- _The problem_
Retype exactly the lines from the one containing "text: 旅遊資源 ->" through the last line of the records below, including both, and leave out any pictures.
......
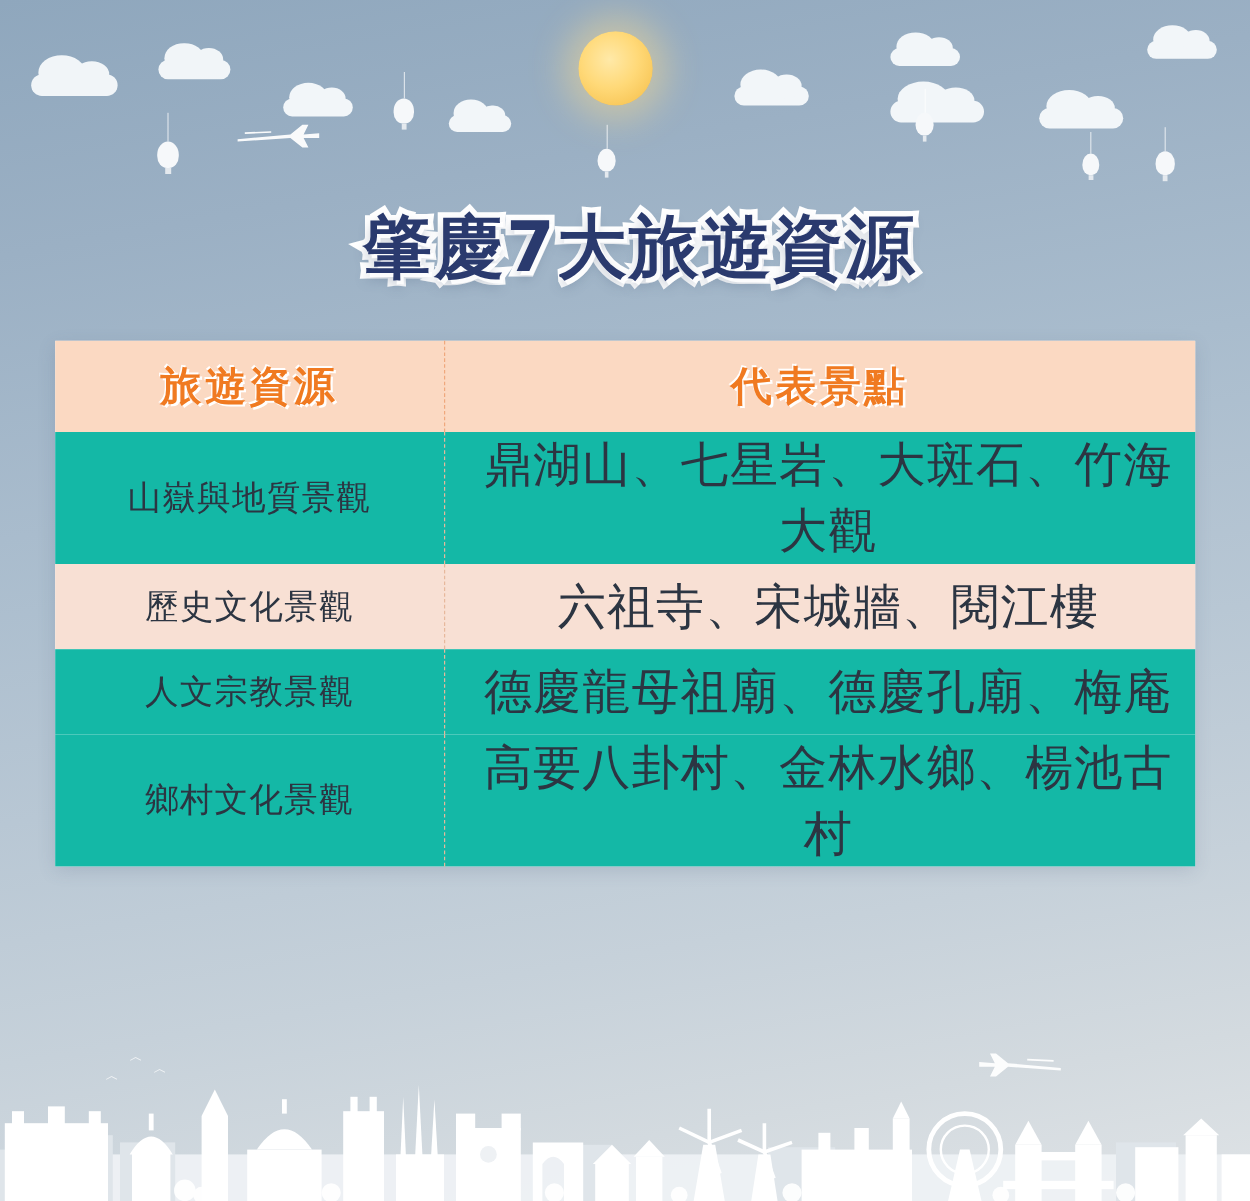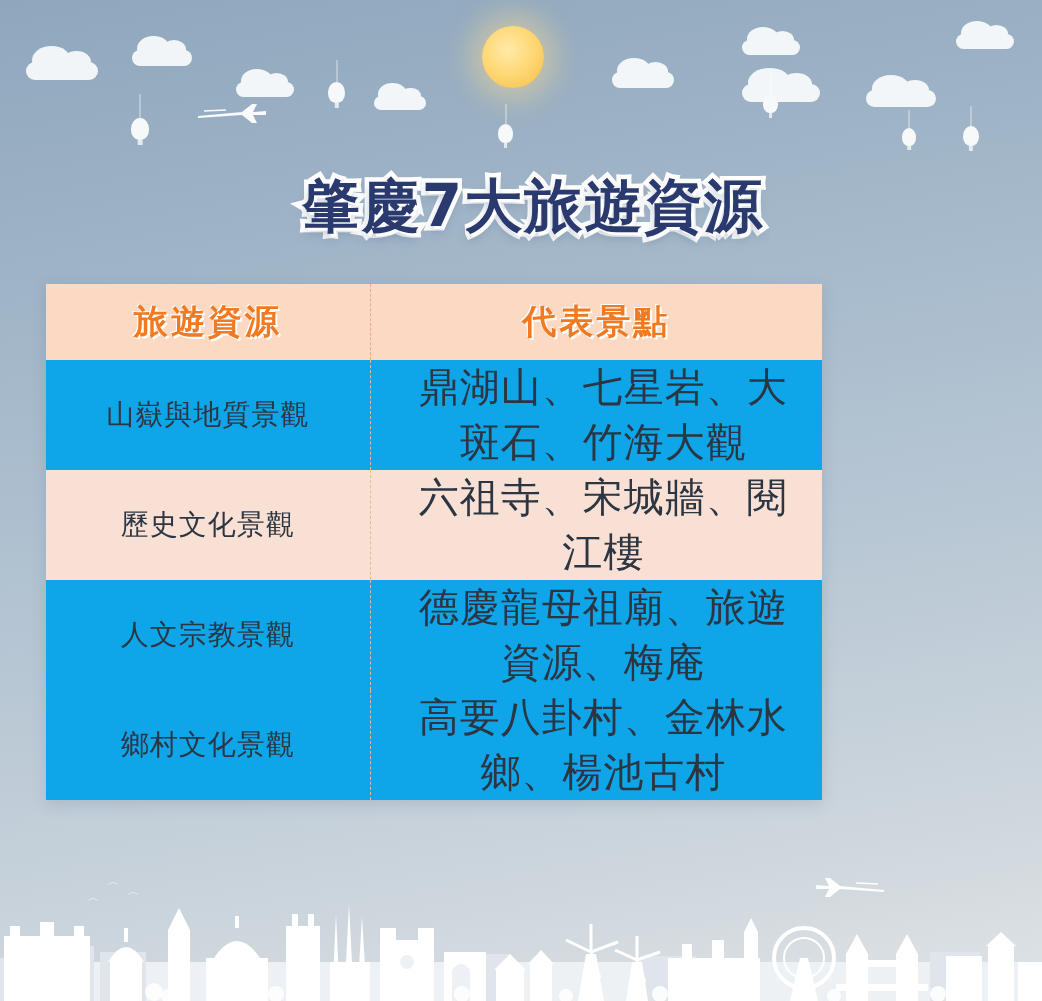"旅遊資源" .table { width: 776px -> 950px }
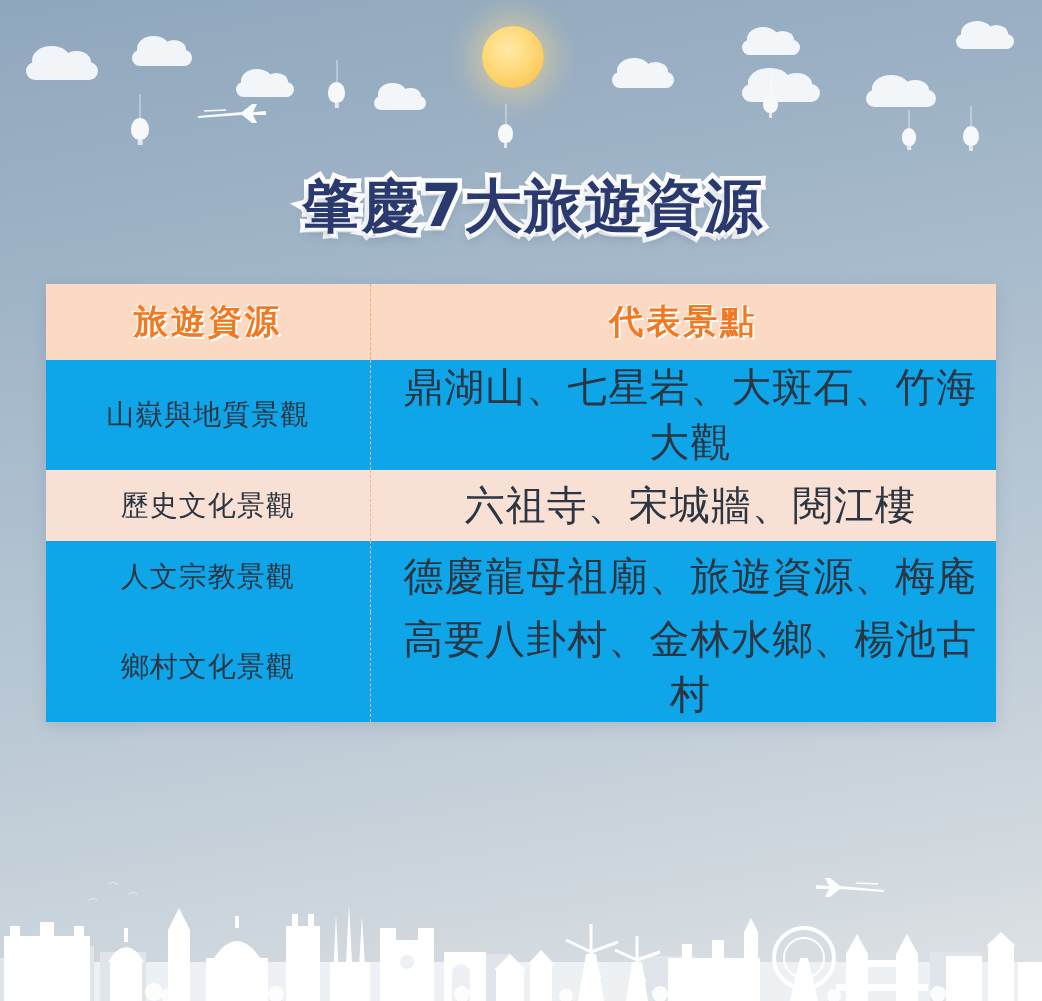"山嶽與地質景觀" .table .row-odd { background: #0ea5e9 -> #14b8a6 }
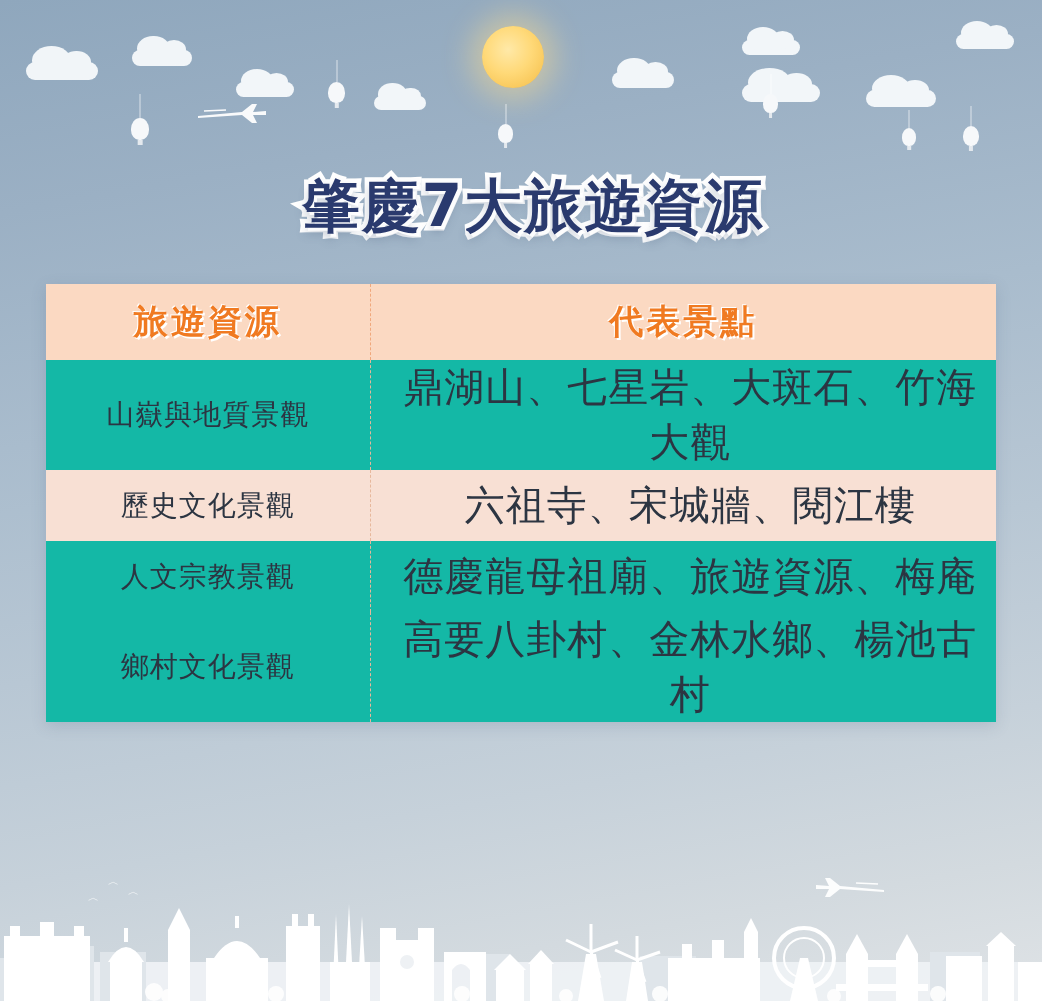"德慶龍母祖廟、旅遊資源、梅庵" td.c-b { text: 旅遊資源 -> 德慶孔廟 }
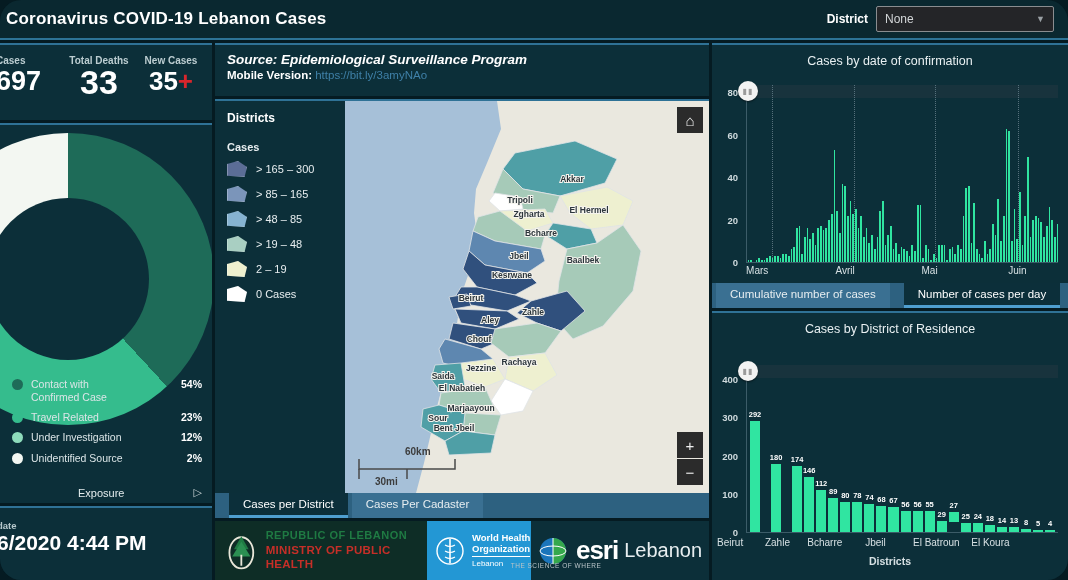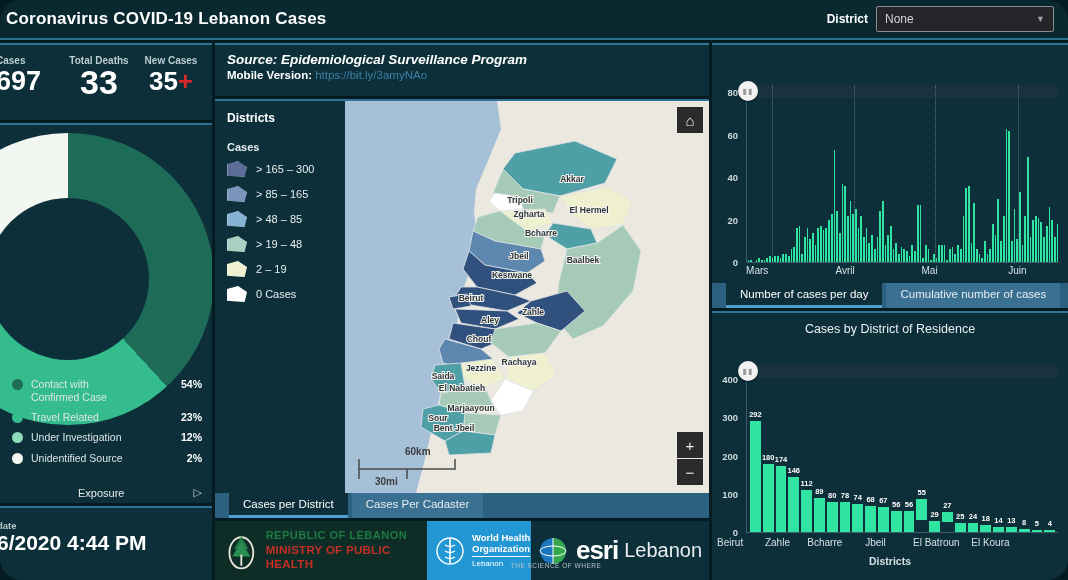"Cases by date of confirmation" div.ctitle { html: none -> <div>Cases by date of confirmation</div> }
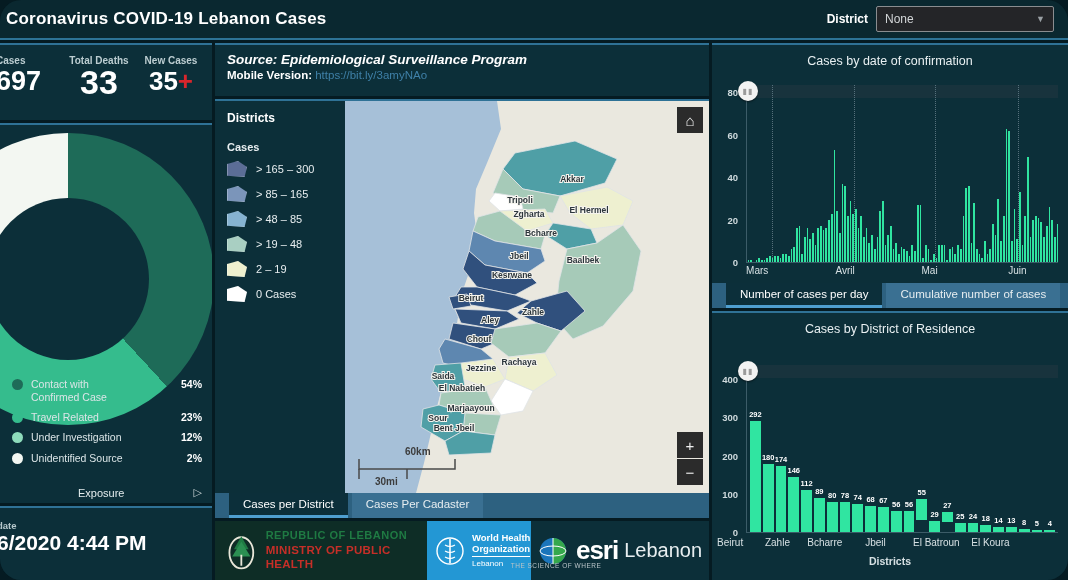"Number of cases per day" div.tab { order: before "Cumulative number of cases" -> after "Cumulative number of cases" }
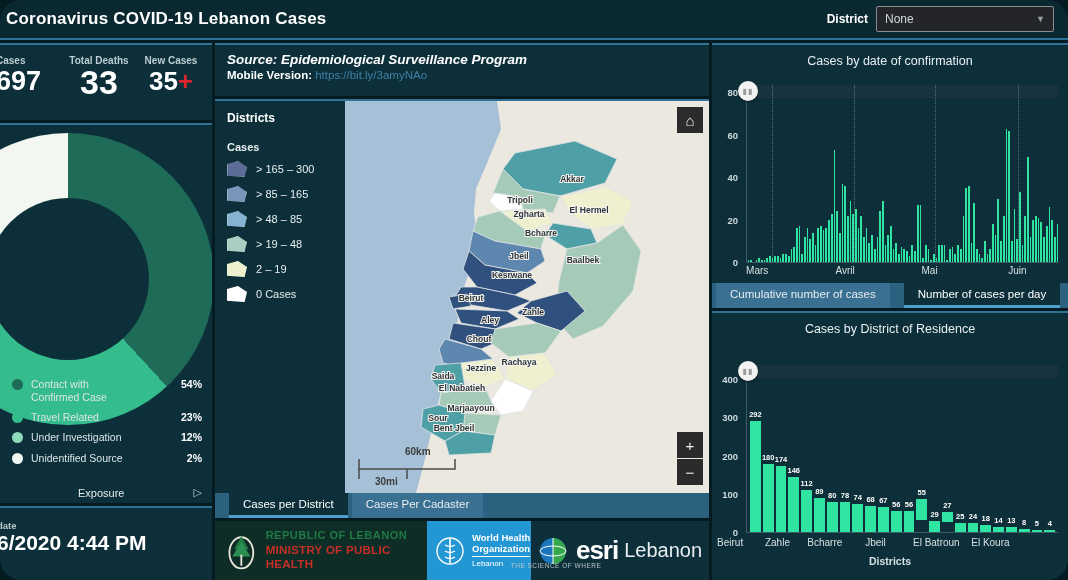"180" div.bar { margin: 0px 1px -> 0px 10px }
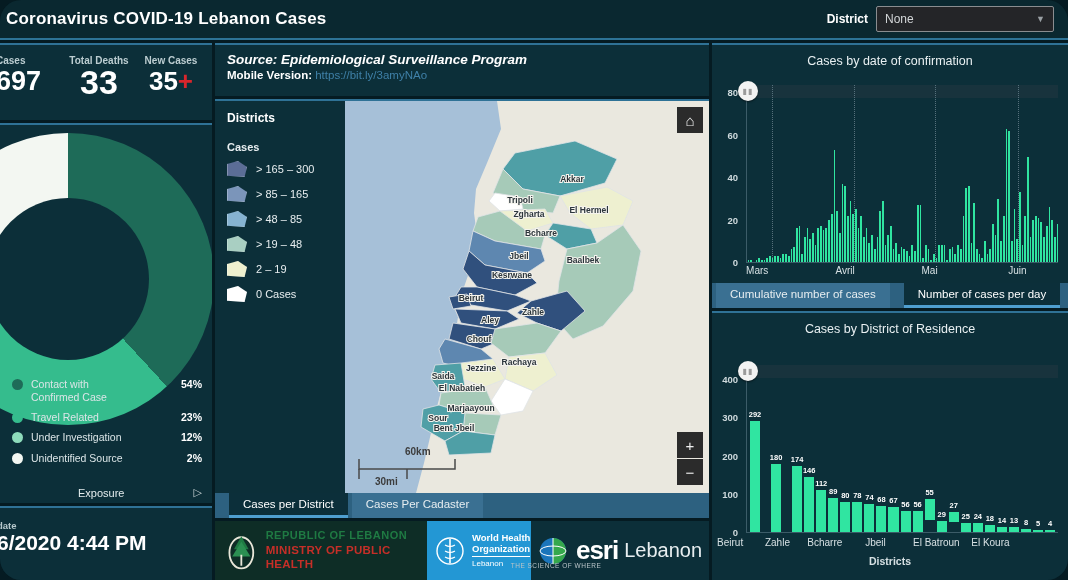"55" div.bar { margin: 12px 1px -> 0px 1px }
......
- _Exercise solution_
"德慶龍母祖廟、旅遊資源、梅庵" td.c-b { text: 旅遊資源 -> 德慶孔廟 }
"Cases by date of confirmation" div.ctitle { html: none -> <div>Cases by date of confirmation</div> }
"Number of cases per day" div.tab { order: before "Cumulative number of cases" -> after "Cumulative number of cases" }
"180" div.bar { margin: 0px 1px -> 0px 10px }
"55" div.bar { margin: 12px 1px -> 0px 1px }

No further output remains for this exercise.